#### MATERIAL PROVIDED ####

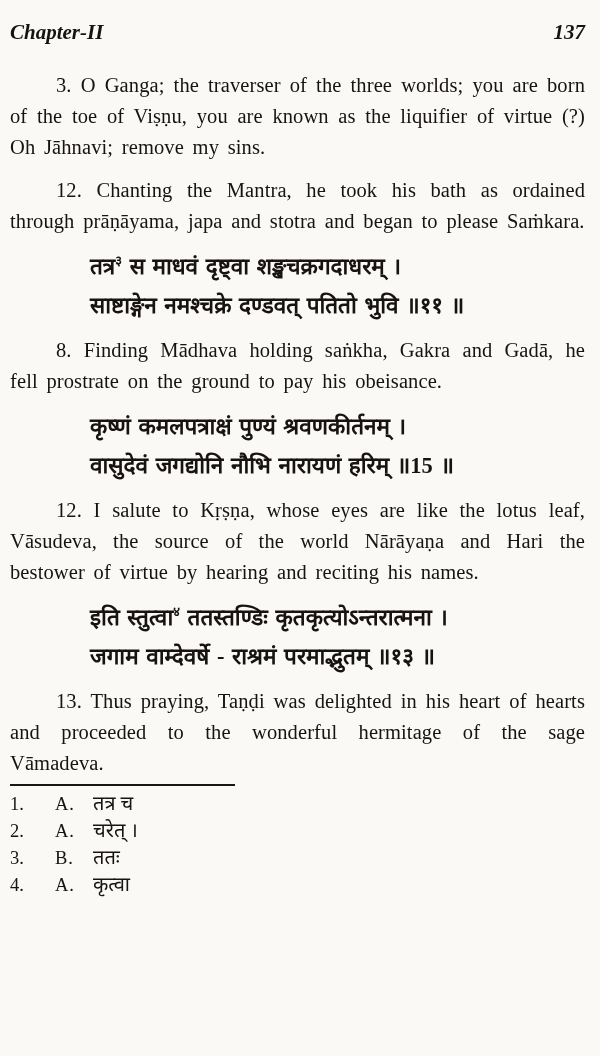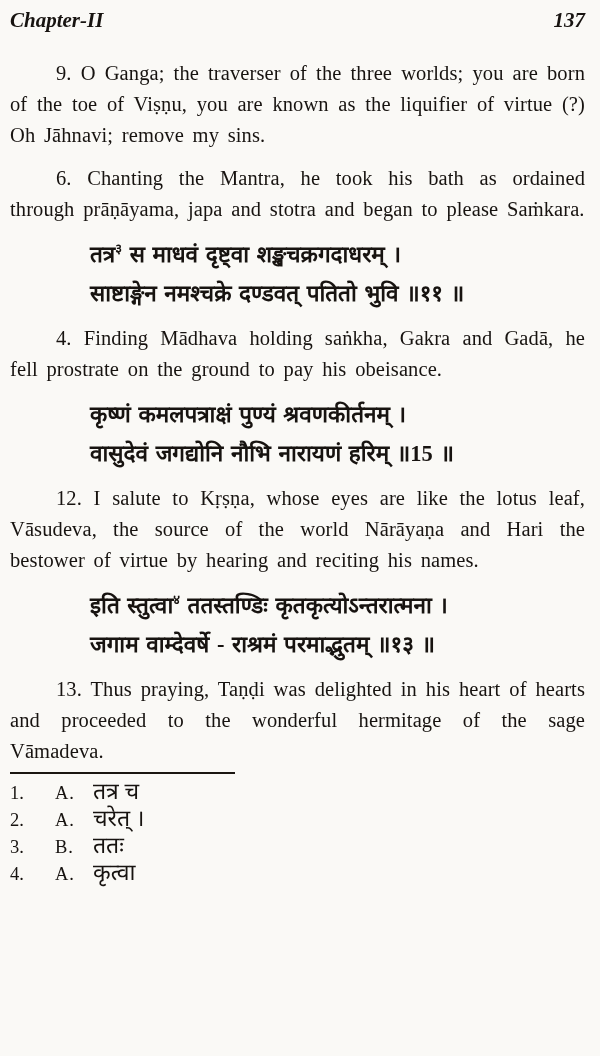"Chapter-II" .page { padding: 6px 15px 0 10px -> 18px 15px 0 10px }
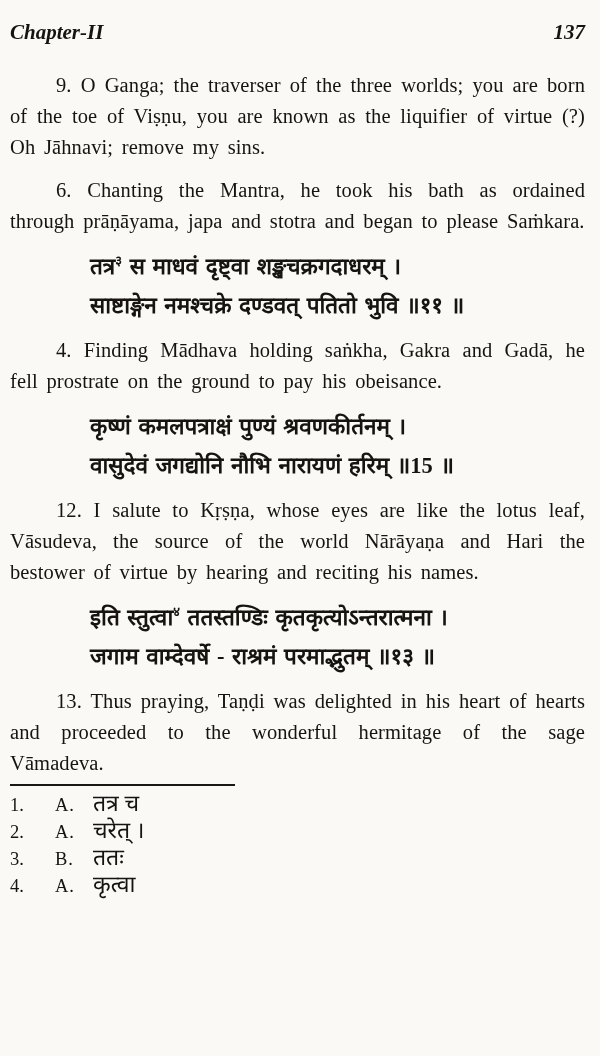"9. O Ganga; the traverser" p.para { text: 9 -> 3 }
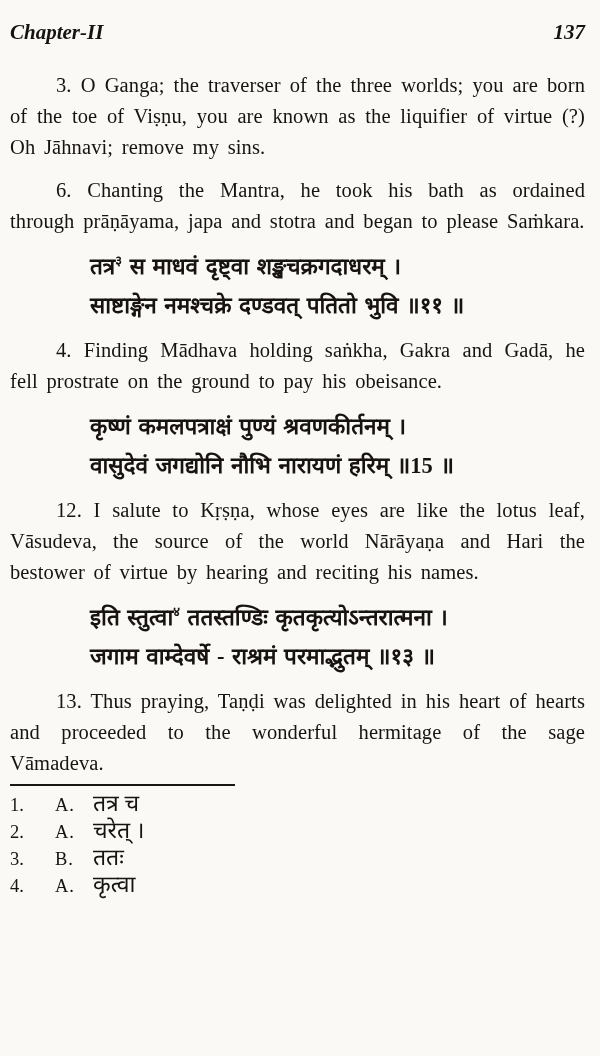"6. Chanting the Mantra, he" p.para { text: 6 -> 12 }
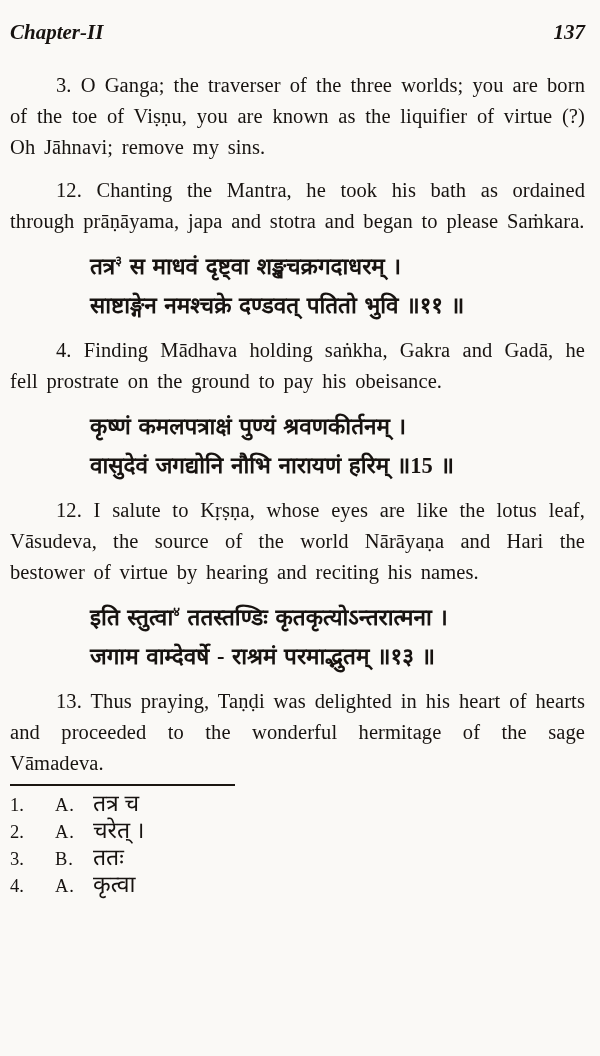"4. Finding Mādhava holding saṅkha," p.para { text: 4 -> 8 }
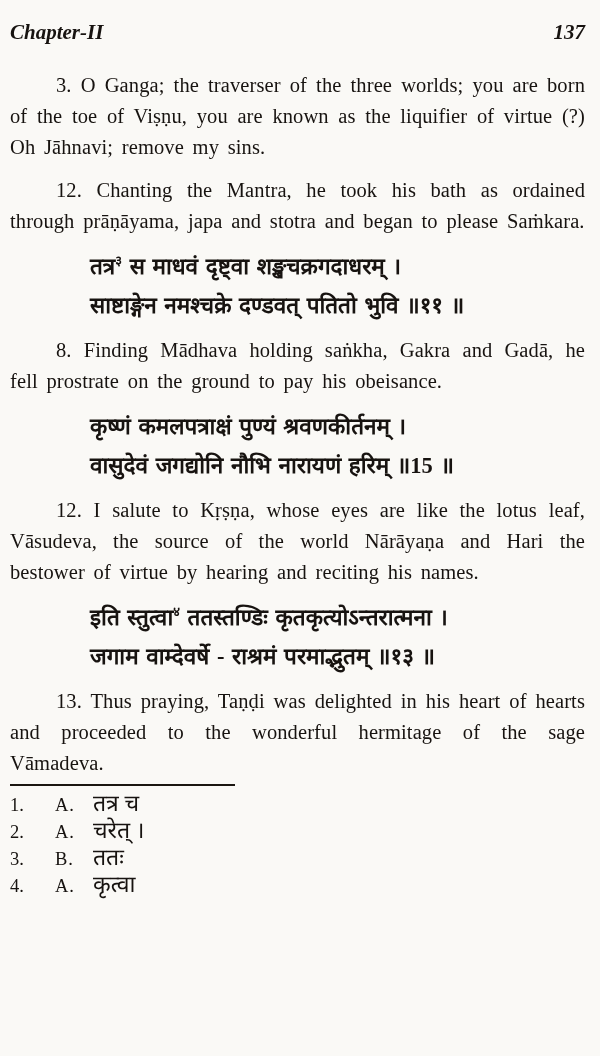"तत्र च" .fn-text { font-size: 23px -> 20px }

####

WORK TASK: Your answer must be the records above, word for word, with every picture left out.

ANSWER BOX:
"Chapter-II" .page { padding: 6px 15px 0 10px -> 18px 15px 0 10px }
"9. O Ganga; the traverser" p.para { text: 9 -> 3 }
"6. Chanting the Mantra, he" p.para { text: 6 -> 12 }
"4. Finding Mādhava holding saṅkha," p.para { text: 4 -> 8 }
"तत्र च" .fn-text { font-size: 23px -> 20px }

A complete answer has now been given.